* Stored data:
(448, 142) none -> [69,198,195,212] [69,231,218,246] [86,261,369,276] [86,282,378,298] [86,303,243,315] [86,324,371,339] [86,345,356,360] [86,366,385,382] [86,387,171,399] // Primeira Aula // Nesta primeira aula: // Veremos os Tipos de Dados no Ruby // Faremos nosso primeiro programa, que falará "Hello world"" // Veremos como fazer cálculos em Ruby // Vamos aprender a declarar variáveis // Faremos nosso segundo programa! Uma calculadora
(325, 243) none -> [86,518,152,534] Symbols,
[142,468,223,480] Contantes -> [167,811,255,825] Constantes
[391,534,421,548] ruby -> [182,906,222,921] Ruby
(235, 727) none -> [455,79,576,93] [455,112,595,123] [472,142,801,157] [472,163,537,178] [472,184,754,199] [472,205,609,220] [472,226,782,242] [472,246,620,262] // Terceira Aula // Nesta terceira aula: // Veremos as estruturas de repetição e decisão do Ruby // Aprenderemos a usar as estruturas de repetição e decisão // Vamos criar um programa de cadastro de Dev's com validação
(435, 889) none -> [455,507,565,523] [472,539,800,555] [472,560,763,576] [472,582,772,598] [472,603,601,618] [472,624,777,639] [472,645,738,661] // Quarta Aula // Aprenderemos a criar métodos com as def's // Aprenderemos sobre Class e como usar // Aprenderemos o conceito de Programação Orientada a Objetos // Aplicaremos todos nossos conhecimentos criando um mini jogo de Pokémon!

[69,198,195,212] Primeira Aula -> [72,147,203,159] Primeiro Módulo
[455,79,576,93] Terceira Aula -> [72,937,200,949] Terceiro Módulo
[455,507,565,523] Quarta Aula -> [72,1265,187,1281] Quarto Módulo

* Work request: Give back all the records above exactly as they were written.

* Answer to this task:
(448, 142) none -> [69,198,195,212] [69,231,218,246] [86,261,369,276] [86,282,378,298] [86,303,243,315] [86,324,371,339] [86,345,356,360] [86,366,385,382] [86,387,171,399] // Primeira Aula // Nesta primeira aula: // Veremos os Tipos de Dados no Ruby // Faremos nosso primeiro programa, que falará "Hello world"" // Veremos como fazer cálculos em Ruby // Vamos aprender a declarar variáveis // Faremos nosso segundo programa! Uma calculadora
(325, 243) none -> [86,518,152,534] Symbols,
[142,468,223,480] Contantes -> [167,811,255,825] Constantes
[391,534,421,548] ruby -> [182,906,222,921] Ruby
(235, 727) none -> [455,79,576,93] [455,112,595,123] [472,142,801,157] [472,163,537,178] [472,184,754,199] [472,205,609,220] [472,226,782,242] [472,246,620,262] // Terceira Aula // Nesta terceira aula: // Veremos as estruturas de repetição e decisão do Ruby // Aprenderemos a usar as estruturas de repetição e decisão // Vamos criar um programa de cadastro de Dev's com validação
(435, 889) none -> [455,507,565,523] [472,539,800,555] [472,560,763,576] [472,582,772,598] [472,603,601,618] [472,624,777,639] [472,645,738,661] // Quarta Aula // Aprenderemos a criar métodos com as def's // Aprenderemos sobre Class e como usar // Aprenderemos o conceito de Programação Orientada a Objetos // Aplicaremos todos nossos conhecimentos criando um mini jogo de Pokémon!

[69,198,195,212] Primeira Aula -> [72,147,203,159] Primeiro Módulo
[455,79,576,93] Terceira Aula -> [72,937,200,949] Terceiro Módulo
[455,507,565,523] Quarta Aula -> [72,1265,187,1281] Quarto Módulo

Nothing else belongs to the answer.